At 10 a.m. EST today, the U.S. Supreme Court announced its decision to deny certiorari in Novartis Pharmaceuticals Corp. v. Lopes et al. This surprising pronouncement means that the Court will not review the controversial decision of the U.S. Court of Appeals for the Second Circuit, reported at 611 F.3d 141, ruling that pharmaceutical sales representatives for Novartis Pharmaceuticals Corporation do not meet the criteria for either the administrative or outside sales exemptions of the FLSA and are, thus, entitled to overtime pay for work in excess of 40 hours in a week. Giving controlling deference to an amicus curiae brief filed by the Department of Labor on behalf of the plaintiffs, the Second Circuit in Novartis held that because pharmaceutical sales representatives are prohibited under federal law from actually entering into contracts to sell their employer’s prescription drug products, they do not qualify for the outside sales exemption, despite long-standing DOL acquiescence in the consistent practice in this highly regulated industry of treating these sales representatives as exempt. The court also held that the highly regulated nature of the pharmaceutical industry prevented these employees from exercising “sufficient” independent judgment and discretion to qualify for the administrative exemption.

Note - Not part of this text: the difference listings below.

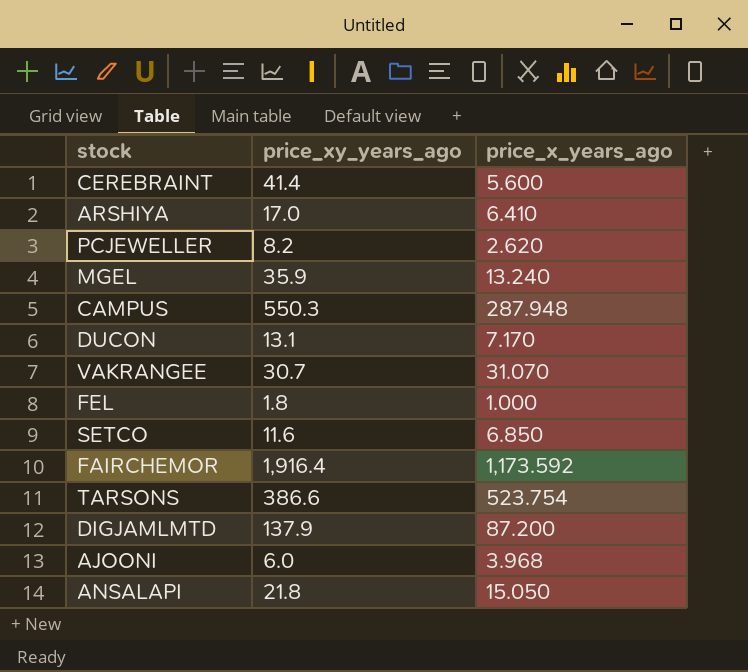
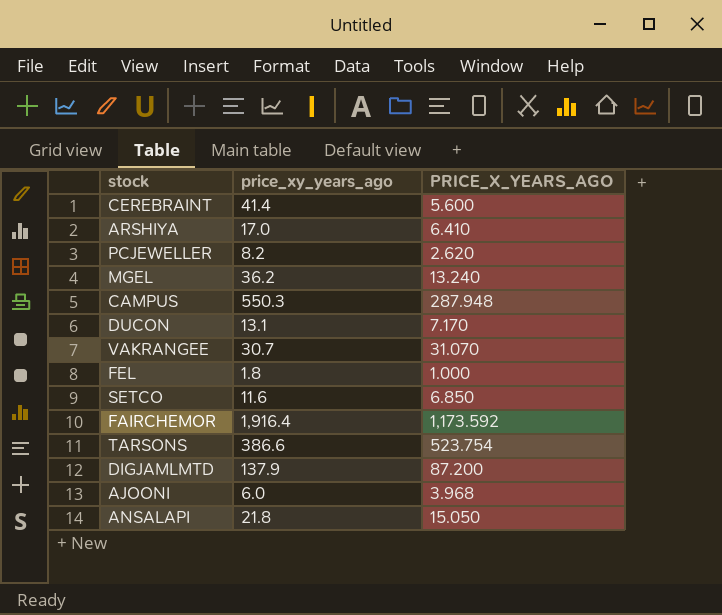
column name: price_x_years_ago -> PRICE_X_YEARS_AGO
MGEL | price_xy_years_ago: 35.9 -> 36.2

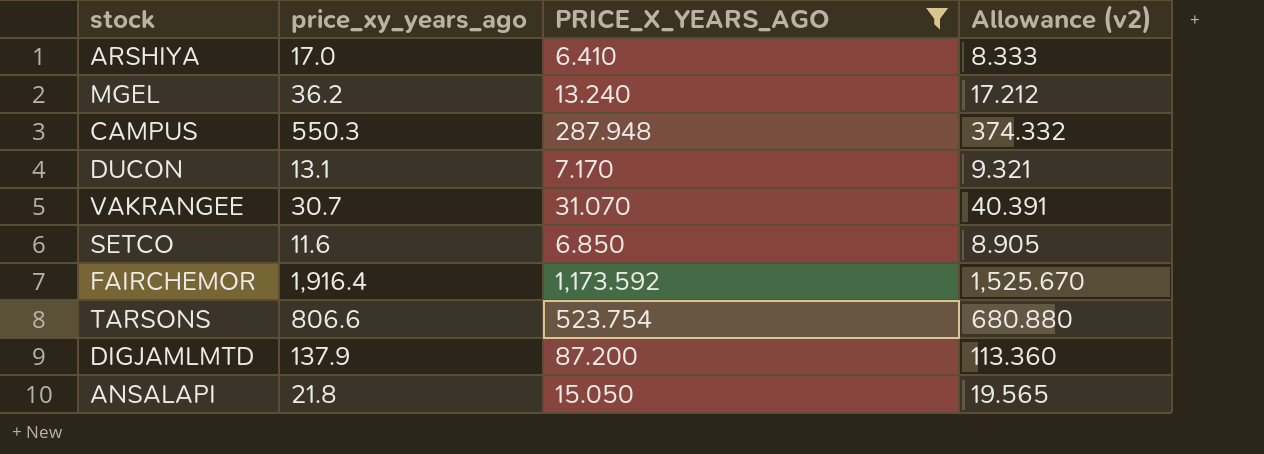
filter: none -> PRICE_X_YEARS_AGO >= 6.410
column Allowance (v2) | formula: none -> [PRICE_X_YEARS_AGO] * 1.3
TARSONS | price_xy_years_ago: 386.6 -> 806.6

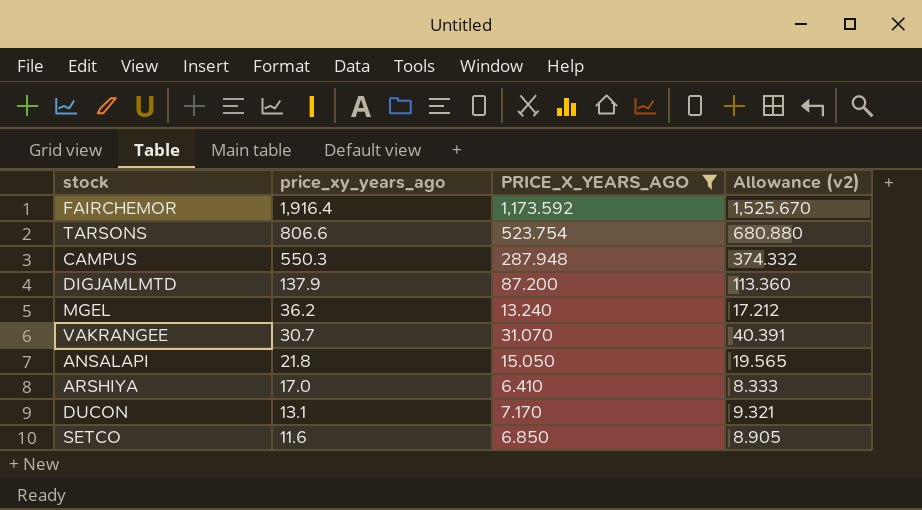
row order: none -> price_xy_years_ago descending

The Supreme Court also refused to review the decision in Kuzinski v. Schering Corp., 384 Fed. Appx. 17 (2d Cir. 2010), in which the Second Circuit relied on Novartis and affirmed a district court decision determining that pharmaceutical sales representatives for Schering Corporation are not exempt under the outside sales exemption.

The petition by Novartis to the Supreme Court sought review of the following questions: (1) whether the Second Circuit’s holding that highly-paid pharmaceutical sales representatives are not covered by the FLSA’s administrative exemption or the outside sales exemption, is contrary to the statute’s text, purpose, and the DOL’s long-standing regulations; and (2) whether an agency’s break with prior interpretations of its regulations, advanced for the first time in an amicus brief, is entitled to heightened deference under prior Supreme Court precedent. This case would have marked the first time that the Supreme Court squarely addressed the “duties test” requirements of any of the FLSA’s white collar exemptions in the seventy year history of the statute.

The Second Circuit’s decisions create a circuit split with respect to each of the issues presented by Novartis’s petition for Supreme Court review. The Second Circuit’s decisions are in conflict with the Third Circuit’s view of the administrative exemption, Smith v. Johnson & Johnson, 593 F.3d 280 (3d Cir. 2010) and Baum v. AstraZeneca, 372 Fed. Appx. 246 (3d Cir. 2010), cert. denied 131 S. Ct. 332 (2010); and with the Ninth Circuit’s view of the outside sales exemption and its decision to grant no deference to an amicus brief filed by the DOL, Christopher v. SmithKline, ___ F.3d ___ (9th Cir. Feb. 14, 2011).